Wikipedia’s Tor Problem

Today I noticed an essay on Tor. This essay, while very interesting, brought something slightly disturbing to my attention: That another admin had performed a bot-assisted blocking run on “suspected” Tor servers. This isn’t new; admins have been doing these sorts of runs under the radar for a while. Go back and look at the CharlotteWebb RFAR. Yet, this was a fairly large run, and I wasn’t comfortable assuming there wasn’t collateral damage.

So, I went ahead and wrote several Perl scripts to grab all pages linking to Template:Tor, the standard template used to notify editors that an IP is a blocked Tor server. This list went into a Postgres database. Then, another script checked every IP and decided if it was really blocked or not. Only about 12 of the 740 IPs with this template weren’t blocked, nothing major. I removed the template from the IPs’ talk pages and went on. Then, I used a Python script distributed with Tor to get a list of all exit nodes that can access the Wikipedia servers. This also went into Postgres. Now for the problematic part.

I ran an SQL query that took all blocked IPs marked as Tor nodes, then checked if they were actually Tor nodes. The list of supposed Tor nodes contained 87 IP addresses. Want to know how many were really Tor nodes?


That’s right, there are currently 653 IP addresses that were, at one point, probably Tor nodes, but now they aren’t. 653 innocent IP addresses. Now, to put this in context, let’s examine how many REAL Tor nodes are blocked.

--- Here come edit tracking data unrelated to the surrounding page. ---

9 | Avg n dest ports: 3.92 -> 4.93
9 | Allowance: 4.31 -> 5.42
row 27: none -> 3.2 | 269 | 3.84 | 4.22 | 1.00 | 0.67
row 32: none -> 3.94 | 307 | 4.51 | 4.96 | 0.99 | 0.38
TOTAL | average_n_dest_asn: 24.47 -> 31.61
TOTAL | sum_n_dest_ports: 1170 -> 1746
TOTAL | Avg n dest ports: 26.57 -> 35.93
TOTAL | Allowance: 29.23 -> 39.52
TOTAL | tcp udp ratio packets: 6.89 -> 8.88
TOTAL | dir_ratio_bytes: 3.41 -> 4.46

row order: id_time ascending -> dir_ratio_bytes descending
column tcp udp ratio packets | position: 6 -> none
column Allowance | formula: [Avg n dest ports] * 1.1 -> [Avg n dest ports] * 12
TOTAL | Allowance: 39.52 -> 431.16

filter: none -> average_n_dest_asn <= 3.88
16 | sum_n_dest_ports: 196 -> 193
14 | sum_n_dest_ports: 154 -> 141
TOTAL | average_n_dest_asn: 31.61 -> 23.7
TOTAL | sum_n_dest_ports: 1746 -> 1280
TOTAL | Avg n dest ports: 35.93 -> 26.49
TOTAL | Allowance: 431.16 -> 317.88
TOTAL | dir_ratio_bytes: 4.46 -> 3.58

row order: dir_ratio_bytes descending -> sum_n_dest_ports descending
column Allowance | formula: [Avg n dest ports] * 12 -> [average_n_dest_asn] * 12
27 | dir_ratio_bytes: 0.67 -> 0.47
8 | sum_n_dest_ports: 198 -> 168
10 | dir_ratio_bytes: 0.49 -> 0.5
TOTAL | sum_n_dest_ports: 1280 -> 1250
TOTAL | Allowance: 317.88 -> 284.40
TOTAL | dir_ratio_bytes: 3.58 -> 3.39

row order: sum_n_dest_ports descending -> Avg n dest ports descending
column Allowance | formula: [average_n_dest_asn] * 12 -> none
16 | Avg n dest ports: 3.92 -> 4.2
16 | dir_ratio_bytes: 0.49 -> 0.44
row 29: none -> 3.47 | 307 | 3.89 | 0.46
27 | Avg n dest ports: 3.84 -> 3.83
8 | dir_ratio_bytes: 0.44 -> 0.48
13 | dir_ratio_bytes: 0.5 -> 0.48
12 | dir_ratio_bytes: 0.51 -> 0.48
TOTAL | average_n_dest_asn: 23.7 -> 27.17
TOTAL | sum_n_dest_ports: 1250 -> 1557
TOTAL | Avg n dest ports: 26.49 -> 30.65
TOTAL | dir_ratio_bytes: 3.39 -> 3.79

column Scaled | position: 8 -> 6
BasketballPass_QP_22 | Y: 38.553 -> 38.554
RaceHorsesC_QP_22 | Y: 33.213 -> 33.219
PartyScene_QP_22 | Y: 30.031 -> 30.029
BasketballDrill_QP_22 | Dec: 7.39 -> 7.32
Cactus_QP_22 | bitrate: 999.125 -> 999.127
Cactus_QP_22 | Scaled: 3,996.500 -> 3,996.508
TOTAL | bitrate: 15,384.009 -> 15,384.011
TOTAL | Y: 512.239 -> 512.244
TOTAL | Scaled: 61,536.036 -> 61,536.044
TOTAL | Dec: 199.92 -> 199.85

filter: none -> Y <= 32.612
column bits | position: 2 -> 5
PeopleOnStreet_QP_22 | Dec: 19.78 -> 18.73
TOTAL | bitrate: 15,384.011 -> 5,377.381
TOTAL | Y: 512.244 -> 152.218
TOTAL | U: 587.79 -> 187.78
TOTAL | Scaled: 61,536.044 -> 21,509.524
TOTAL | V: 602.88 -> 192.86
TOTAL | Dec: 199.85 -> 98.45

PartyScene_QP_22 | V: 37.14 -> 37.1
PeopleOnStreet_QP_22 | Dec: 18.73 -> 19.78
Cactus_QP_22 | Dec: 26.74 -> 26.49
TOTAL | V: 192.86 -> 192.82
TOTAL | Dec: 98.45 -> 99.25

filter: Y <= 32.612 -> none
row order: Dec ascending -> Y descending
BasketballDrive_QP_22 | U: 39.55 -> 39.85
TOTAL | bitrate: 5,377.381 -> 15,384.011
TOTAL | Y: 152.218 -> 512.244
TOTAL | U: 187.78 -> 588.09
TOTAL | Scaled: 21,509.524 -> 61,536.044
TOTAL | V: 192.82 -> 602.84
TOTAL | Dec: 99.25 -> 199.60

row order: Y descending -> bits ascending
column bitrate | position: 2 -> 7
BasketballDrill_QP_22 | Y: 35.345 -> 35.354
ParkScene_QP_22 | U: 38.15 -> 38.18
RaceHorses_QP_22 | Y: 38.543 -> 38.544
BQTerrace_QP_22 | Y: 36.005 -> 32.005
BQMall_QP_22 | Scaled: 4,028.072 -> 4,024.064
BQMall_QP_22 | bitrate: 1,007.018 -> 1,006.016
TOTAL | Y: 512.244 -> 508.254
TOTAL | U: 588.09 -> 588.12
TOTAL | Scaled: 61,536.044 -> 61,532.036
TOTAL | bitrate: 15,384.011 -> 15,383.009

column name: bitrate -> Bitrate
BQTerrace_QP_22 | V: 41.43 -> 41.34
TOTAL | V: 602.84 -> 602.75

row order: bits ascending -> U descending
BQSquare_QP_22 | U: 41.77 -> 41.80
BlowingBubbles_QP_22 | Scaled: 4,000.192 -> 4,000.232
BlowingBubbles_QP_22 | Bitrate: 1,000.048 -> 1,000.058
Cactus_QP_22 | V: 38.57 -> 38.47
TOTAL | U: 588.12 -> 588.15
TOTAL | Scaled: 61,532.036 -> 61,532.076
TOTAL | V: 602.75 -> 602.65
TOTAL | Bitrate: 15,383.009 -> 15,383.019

I used the block-checking script to check the list of actual, live, Tor nodes that could access Wikipedia. There were 1553 Tor exit nodes when I ran the query. Guess how many were blocked.


To save you the math, that means we are NOT preventing 82.7% of Tor exit nodes from accessing Wikipedia. That’s a great statistic, considering that Wikipedia’s policy on Tor is to disable editing access for Torified users.

Now, this isn’t a perfect study. I’m not taking into account rangeblocks, which I don’t believe show up on Special:Ipblocklist for an IP in their range, autoblocks, and other things I can’t scan for. All this means is that we have a relatively huge hole through which users can “abuse.” However, I highy doubt they will.

People need to stop taking WP:OP so seriously if they aren’t going to enforce it. I can’t begin to count how many open proxies and Tor nodes I’ve seen blocked that have since been closed or switched to a different IP. Meanwhile, the IP is still blocked, usually for periods of 5 years or more. If you block a proxy, you need to follow up on it! Administrators can’t just assume Tor nodes have static IPs; I, for one, operate a center Tor node (read: A node that can’t allow traffic out, except to other Tor nodes) on a dynamic IP address. We need to start taking more responsibility for our blocks and stop issuing fire-and-forget blocks that will, at some point when the IP changes, affect legitimate users.

I’m probably going to start testing the waters to see how the community would react to a TawkerbotTorA clone. Perhaps now that we’re seeing more adminbots, they’ll finally realize that adminbots are useful for some tasks. Based on what I’ve seen in my study, a bot would certainly be more effective and accurate than some administrators.